Récord de refinanciaciones: la mora de las familias volvió a subir en julio y escaló hasta el 12,94%
Las familias ya reestructuraron $2,6 billones, el 3,7% de su crédito. Igual, el saldo impago se mantuvo, pero el financiamiento total se achicó.
Miles de familias han caído en mora.
Nunca tantas familias argentinas habían salido a renegociar sus deudas con los bancos. Y aun así, la mora volvió a crecer en julio. Los hogares acumulan $2,6 billones en préstamos reestructurados, el nivel más alto en años y el equivalente al 3,7% de todo el crédito que tienen tomado.
Entre las empresas, las operaciones refinanciadas llegan al 0,8% del financiamiento, un techo que no se veía en más de quince años. Ese colchón, sin embargo, no alcanzó para frenar el deterioro: la irregularidad de los créditos a las familias pasó del 12,77% al 12,94% y cortó el respiro de junio, cuando el indicador general había bajado por primera vez tras 19 subas seguidas.
Los números salen de un procesamiento de la consultora 1816 sobre la base de deudores que publica mensualmente el Banco Central. Son una anticipación del Informe sobre Bancos, que recién se conoce a fines de septiembre.
Por qué la estimación importa antes del dato oficial
Esa base se corrige con actualizaciones posteriores, así que la lectura es preliminar. Pero el historial de 1816 juega a favor: en lo que va de 2026 el ratio agregado no se movió entre la primera medición y el dato definitivo, y en el segmento de familias la diferencia nunca pasó de una décima.
Para junio la consultora había calculado 12,77% y el BCRA terminó informando 12,8%. También se confirmó la caída de la mora agregada del 7,7% al 7,6%.
En julio, la irregularidad del crédito privado total subió del 7,63% al 7,73% y la de las empresas del 3,50% al 3,61%. Entre los hogares, el atraso empeoró en 23 de las 30 entidades más grandes del sistema.

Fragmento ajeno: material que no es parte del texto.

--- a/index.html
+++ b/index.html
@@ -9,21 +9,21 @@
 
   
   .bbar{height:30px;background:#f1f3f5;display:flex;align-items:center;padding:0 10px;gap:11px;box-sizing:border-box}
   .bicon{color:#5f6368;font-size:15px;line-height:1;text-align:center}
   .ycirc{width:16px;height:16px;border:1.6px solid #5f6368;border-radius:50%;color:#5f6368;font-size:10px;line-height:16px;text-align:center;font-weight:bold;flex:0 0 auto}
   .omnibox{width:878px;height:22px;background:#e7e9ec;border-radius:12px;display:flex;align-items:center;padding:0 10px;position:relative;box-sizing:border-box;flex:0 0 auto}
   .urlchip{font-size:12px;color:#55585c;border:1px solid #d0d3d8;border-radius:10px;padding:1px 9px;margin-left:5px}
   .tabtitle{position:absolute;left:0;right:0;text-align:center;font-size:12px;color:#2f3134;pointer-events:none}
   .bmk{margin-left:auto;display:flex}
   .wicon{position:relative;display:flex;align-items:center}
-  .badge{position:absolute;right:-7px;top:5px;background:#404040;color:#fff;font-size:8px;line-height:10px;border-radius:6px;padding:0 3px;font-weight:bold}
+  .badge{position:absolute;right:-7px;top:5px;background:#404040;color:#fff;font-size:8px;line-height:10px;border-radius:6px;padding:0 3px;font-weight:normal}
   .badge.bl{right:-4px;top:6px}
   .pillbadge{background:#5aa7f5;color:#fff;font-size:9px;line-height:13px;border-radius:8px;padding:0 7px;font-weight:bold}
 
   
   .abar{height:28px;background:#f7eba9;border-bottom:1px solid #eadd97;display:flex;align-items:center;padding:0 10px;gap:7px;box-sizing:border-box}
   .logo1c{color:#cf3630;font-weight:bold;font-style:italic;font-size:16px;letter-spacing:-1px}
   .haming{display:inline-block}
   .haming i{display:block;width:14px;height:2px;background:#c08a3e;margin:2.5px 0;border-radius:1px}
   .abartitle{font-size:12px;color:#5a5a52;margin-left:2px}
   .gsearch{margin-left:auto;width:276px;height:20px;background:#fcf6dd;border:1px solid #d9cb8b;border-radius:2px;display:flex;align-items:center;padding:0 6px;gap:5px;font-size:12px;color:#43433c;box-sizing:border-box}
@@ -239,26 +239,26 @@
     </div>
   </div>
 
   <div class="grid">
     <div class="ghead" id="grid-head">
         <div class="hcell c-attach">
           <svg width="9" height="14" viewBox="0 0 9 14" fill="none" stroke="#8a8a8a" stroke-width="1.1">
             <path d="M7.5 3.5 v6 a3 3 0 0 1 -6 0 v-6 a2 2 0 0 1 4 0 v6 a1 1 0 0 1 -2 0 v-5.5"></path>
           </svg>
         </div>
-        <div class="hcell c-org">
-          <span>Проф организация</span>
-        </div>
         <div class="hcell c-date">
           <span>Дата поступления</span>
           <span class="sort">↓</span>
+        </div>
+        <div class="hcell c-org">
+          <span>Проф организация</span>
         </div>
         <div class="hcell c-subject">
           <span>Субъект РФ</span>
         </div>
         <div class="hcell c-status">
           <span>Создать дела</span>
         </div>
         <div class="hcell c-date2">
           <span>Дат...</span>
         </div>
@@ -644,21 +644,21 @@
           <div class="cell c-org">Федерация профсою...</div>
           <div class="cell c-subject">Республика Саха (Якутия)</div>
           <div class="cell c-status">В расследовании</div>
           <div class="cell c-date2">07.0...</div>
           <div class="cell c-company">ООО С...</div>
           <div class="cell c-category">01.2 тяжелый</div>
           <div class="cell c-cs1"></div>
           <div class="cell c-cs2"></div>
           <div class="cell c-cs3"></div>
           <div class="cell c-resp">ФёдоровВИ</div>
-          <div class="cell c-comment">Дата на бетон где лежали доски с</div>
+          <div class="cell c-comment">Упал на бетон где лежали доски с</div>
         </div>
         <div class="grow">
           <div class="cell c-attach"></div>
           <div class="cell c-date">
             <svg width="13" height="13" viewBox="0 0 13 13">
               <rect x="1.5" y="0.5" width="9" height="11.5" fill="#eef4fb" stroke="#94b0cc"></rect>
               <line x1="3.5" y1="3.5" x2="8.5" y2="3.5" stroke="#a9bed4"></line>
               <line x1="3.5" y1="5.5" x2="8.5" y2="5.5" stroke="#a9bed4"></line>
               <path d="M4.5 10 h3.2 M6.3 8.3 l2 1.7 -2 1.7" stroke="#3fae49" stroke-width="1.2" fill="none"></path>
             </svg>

Por qué el ratio sube aunque no crezca la deuda impaga
Acá hay un matiz que cambia la interpretación. En términos reales, el saldo moroso de los hogares casi no se movió frente a junio. Lo que se achicó fue el otro lado de la cuenta: el stock total de financiamiento.
La irregularidad es una división entre deuda impaga y crédito otorgado. Si el numerador queda quieto y el denominador se encoge, el porcentaje sube igual. Dicho de otro modo: buena parte del deterioro de julio no habla de más gente cayendo en default, sino de bancos prestando menos.
Ese es, justamente, el problema de fondo para la Casa Rosada. El crédito es una de las palancas centrales con las que el Gobierno espera empujar la actividad, y un sistema que se retrae mientras la mora escala aprieta esa herramienta por los dos lados.
La mora se metió en la agenda política
El tema ya desbordó la discusión técnica. Javier Milei rechazó que haya una crisis y encuadró el asunto como un problema entre privados.
Puertas adentro del oficialismo, en cambio, hay voces que sostienen que el BCRA debería exigir mecanismos más transparentes para que quien toma un préstamo sepa de antemano cuánto va a terminar pagando. En Diputados, 133 legisladores de la oposición juntaron los apoyos para forzar la convocatoria de la Comisión de Finanzas.
La línea oficial, por ahora, se mantiene: ni rescates ni regulación nueva.
Esa posición, sin embargo, convive con una decisión que va en sentido contrario. Mientras el presidente le baja el precio a la mora, el Ministerio de Economía anunció que destinará hasta $2 billones del Fondo de Garantía de Sustentabilidad de la Anses para fondear hipotecas de unas 17.000 familias.
El gesto es elocuente sobre el diagnóstico interno del equipo económico: si la reactivación depende del crédito, el crédito no puede quedar librado a que el mercado se acomode solo.